2) Légendes des Mille et Une Nuits m'avait fait rêver par ses belles illustrations et aussi parce que c'est probablement le premier culture game que j'aie jamais vu. Malheureusement le système indigeste m'a vite découragé, et nous n'y avons jamais joué.

Ce qui rend la Magie particulièrement intéressante est l'idée que chaque "Collège" correspond aussi à peu près à une certaine origine culturelle, C'est une idée qu'on devrait plus généraliser pour donner une impression d'authenticité aux systèmes magiques.

En toute modestie c'est ce que j'ai fait dans The Celestial Empire, et même dans Oriental Monsters & Magic sur lequel je suis en train de travailler et qui sera plus donjonnesque l'accès aux sorts va dépendre de l'origine des persos.

C'est également une des caractéristiques de Glorantha, même si ça s'est un peu estompé avec le passage de RQ à HQ.

Phersv a dit…

Oui, je peux imaginer éventuellement (contrairement à ce qu'écrit Zak récemment) qu'un jeu puisse au bout du compte alimenter du racisme, mais je ne crois pas que ce soit le cas de tous ces jeux (ni GURPS Arabian Nights ou RoleMaster Arabian Nights que j'aime bien aussi).

Il faudra que je corrige une chose fausse dans ma lecture des règles. Il y a bien une liste de prix mais elle est en fait dans le scénario à part, p. 17, pas dans les règles.

Fred MESTRE a dit…

Ah Légendes des 1001 nuits... Je crois qu'on avait gagné ce jeu lors d'un des rares scénarios joué en convention que j'avais fait. Et sa lecture m'avait emballé. Mon goût, voire mon amour pour la civilisation musulmane (au sens large) vient de là.
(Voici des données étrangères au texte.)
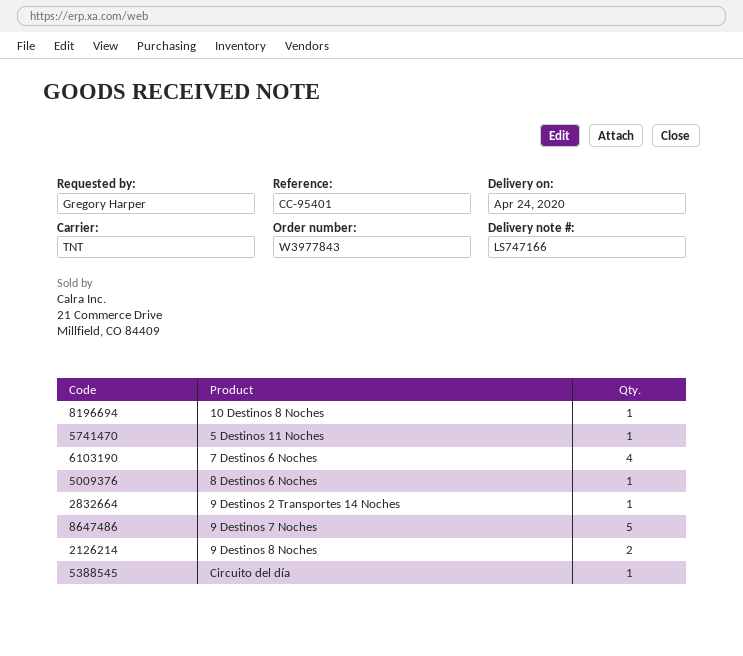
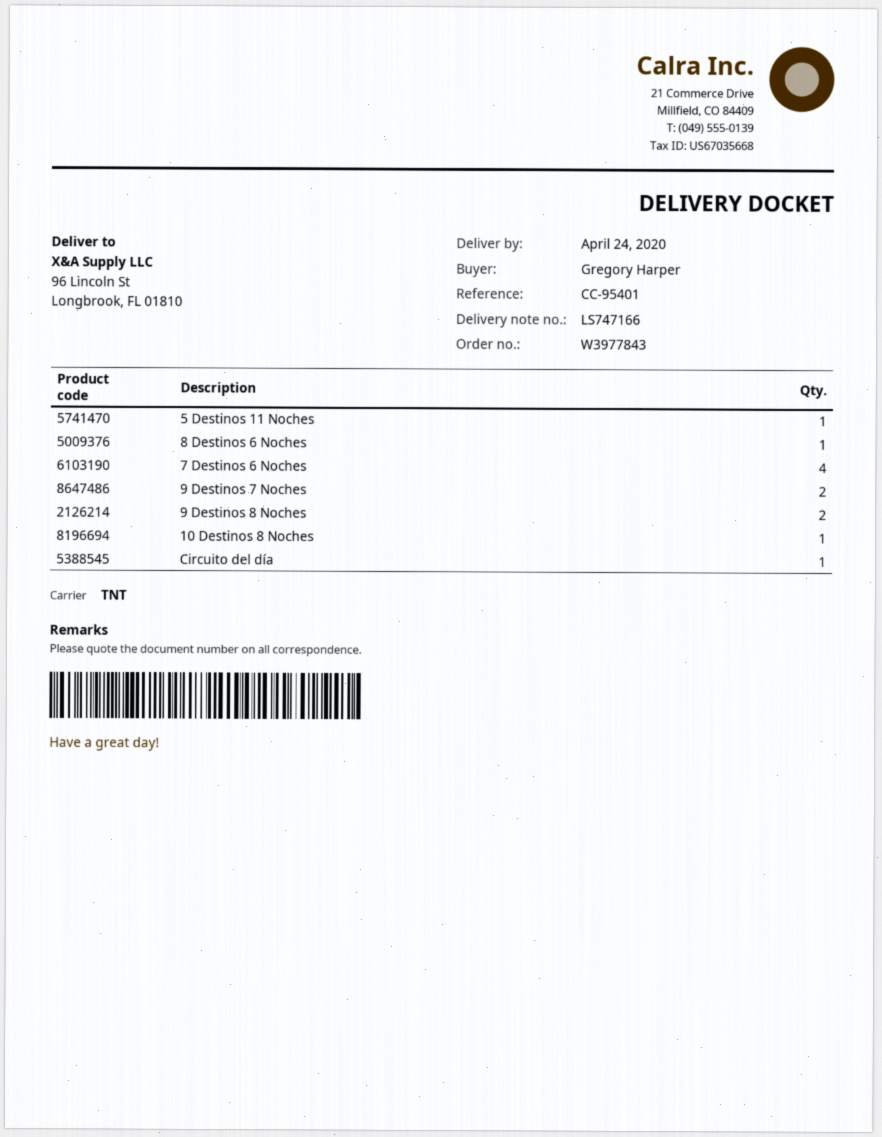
9 Destinos 2 Transportes 14 Noches: 1 -> none
9 Destinos 7 Noches: 5 -> 2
Le système de Légendes est certes d'apparence difficile mais même MJ débutant, je maîtrisais sans mal. Quant à l'univers, il était déjà tellement plus riche que le AD&D auquel on passait nos heures que ça m'emballait.

Un excellent souvenir et un excellent jeu. Merci pour cette évocation

Phersv a dit…

Légendes a un problème notamment pour la magie, qui devient vraiment lourde. Le combat dans mon souvenir n'était pas si difficile que cela.

Olivier Dubreuil a dit…

La magie de Légendes est un vrai régal à lire, mais devient indisgeste à jouer. J'aimais bien les "phylum" qui obligeaient à apprendre les sorts dans un ordre précis : cela reflétait bien le caractère érudit de la magie, fruit d'un long apprentissage progressif.

Phersv a dit…

Oui, moi aussi, l'idée me plaisait bien même si le système de Liste (comme dans RoleMaster et dans GURPS Magic) tendait en fait à stéréotyper un peu les personnages (pour avoir un sort appréciable, PJ et PNJ risquaient d'avoir les mêmes sortilèges de pré-conditions).

Je n'aime pas beaucoup les listes d'ingrédients matériels. C'est bien du point de vue de l'atmosphère et cela peut aussi fournir des idées de scénarios pour réunir le matériel mais cela introduit ensuite de la logistique un peu ennuyeuse (combien de feuilles de bruyère reste-t-il dans le sac ?).